The answer must be every line of the records below that holds the word "text".

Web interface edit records
==================================================

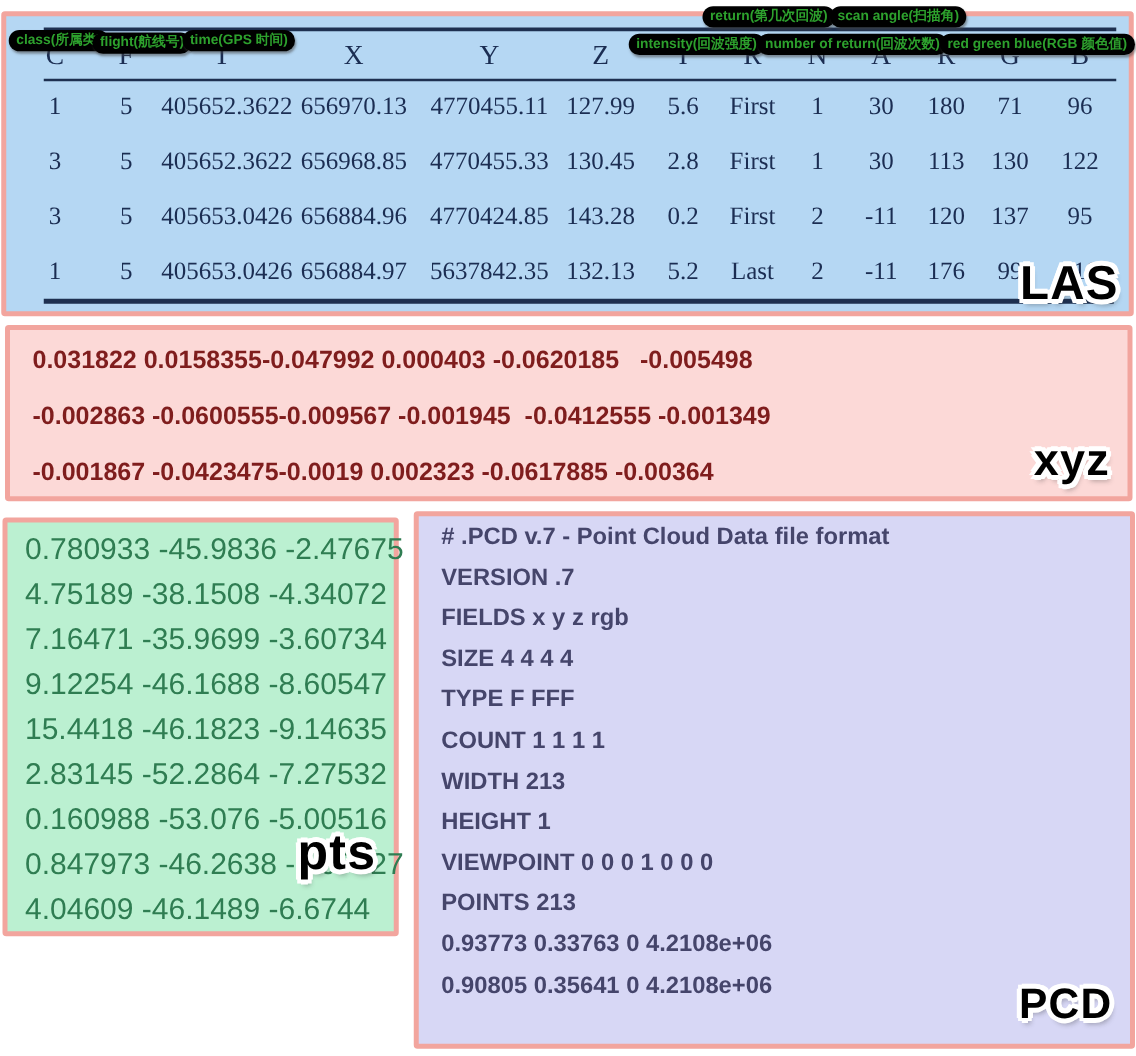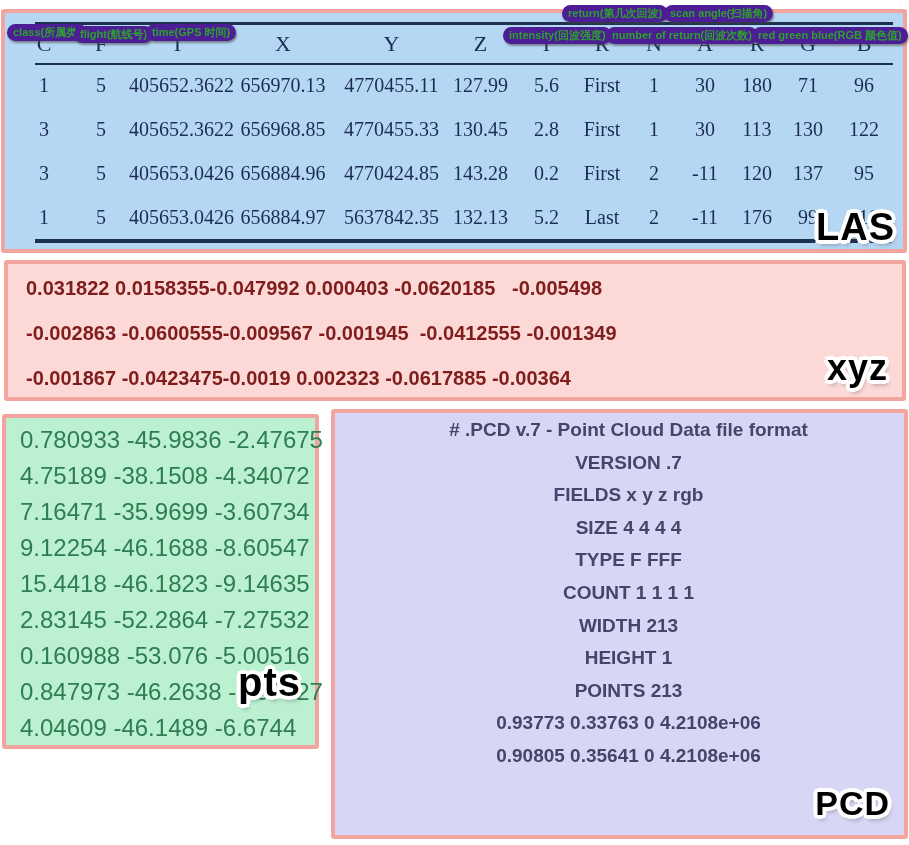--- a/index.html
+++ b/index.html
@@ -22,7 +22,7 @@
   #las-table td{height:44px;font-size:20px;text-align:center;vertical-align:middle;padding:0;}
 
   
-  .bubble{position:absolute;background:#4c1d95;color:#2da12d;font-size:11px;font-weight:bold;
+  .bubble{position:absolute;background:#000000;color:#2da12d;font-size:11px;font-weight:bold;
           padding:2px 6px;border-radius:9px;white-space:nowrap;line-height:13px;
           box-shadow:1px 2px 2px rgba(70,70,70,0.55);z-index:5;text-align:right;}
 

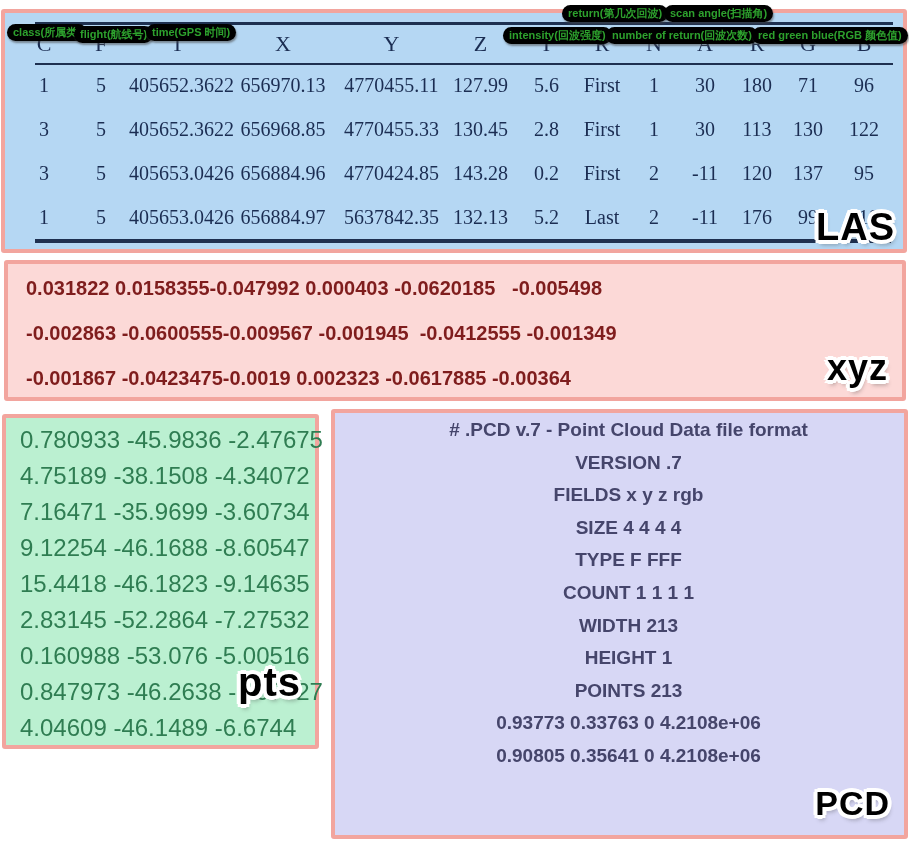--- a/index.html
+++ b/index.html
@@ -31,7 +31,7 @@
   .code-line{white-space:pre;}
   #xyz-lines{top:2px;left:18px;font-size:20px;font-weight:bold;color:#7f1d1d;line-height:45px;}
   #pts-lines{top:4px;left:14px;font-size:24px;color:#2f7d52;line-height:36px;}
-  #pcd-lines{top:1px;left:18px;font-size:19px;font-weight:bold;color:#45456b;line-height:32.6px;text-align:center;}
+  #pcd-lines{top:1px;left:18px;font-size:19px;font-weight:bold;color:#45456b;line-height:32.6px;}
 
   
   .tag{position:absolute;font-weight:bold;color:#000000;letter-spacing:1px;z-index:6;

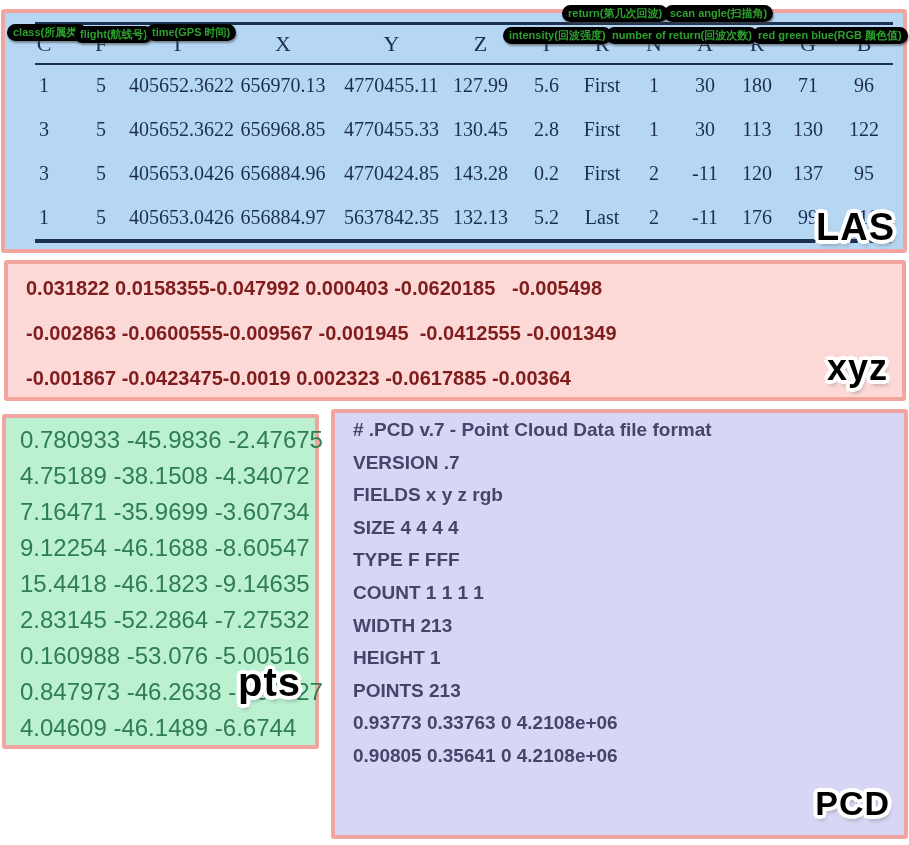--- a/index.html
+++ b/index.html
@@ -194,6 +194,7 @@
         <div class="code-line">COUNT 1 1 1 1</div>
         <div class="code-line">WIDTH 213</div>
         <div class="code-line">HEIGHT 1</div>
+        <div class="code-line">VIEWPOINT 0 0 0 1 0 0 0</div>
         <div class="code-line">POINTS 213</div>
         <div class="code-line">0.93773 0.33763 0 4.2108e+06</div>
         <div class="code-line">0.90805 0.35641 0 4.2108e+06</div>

==================================================

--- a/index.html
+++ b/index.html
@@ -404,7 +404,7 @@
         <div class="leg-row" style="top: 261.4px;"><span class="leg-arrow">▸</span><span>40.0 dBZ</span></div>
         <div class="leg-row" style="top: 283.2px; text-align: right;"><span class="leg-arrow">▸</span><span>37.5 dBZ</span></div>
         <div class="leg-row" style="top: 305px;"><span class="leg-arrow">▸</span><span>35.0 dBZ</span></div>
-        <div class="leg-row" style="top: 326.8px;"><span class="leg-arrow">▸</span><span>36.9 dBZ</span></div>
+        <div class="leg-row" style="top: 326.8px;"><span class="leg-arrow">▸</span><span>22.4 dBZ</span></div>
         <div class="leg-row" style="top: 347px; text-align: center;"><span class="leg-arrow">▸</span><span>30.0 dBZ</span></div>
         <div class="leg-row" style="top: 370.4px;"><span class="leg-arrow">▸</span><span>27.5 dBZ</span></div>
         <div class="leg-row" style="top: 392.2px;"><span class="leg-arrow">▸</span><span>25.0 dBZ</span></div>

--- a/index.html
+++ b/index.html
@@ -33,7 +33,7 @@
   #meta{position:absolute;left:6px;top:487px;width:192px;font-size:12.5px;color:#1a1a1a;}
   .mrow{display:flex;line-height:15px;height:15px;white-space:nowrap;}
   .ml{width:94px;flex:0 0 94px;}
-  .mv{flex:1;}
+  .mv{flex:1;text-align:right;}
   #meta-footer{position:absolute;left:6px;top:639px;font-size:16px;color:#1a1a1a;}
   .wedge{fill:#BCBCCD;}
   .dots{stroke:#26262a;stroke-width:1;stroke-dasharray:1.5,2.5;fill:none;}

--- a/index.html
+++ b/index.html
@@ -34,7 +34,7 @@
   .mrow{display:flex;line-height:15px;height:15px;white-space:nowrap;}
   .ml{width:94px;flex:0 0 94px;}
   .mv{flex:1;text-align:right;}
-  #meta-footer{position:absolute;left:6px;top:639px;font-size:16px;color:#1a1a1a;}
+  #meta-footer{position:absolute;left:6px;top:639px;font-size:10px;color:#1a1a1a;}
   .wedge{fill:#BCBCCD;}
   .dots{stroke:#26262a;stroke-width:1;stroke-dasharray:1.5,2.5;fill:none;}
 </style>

==================================================

### EXERCISE RESULT
   #las-table td{height:44px;font-size:20px;text-align:center;vertical-align:middle;padding:0;}
           box-shadow:1px 2px 2px rgba(70,70,70,0.55);z-index:5;text-align:right;}
-  #pcd-lines{top:1px;left:18px;font-size:19px;font-weight:bold;color:#45456b;line-height:32.6px;text-align:center;}
         <div class="leg-row" style="top: 283.2px; text-align: right;"><span class="leg-arrow">▸</span><span>37.5 dBZ</span></div>
         <div class="leg-row" style="top: 347px; text-align: center;"><span class="leg-arrow">▸</span><span>30.0 dBZ</span></div>
+  .mv{flex:1;text-align:right;}
   .mv{flex:1;text-align:right;}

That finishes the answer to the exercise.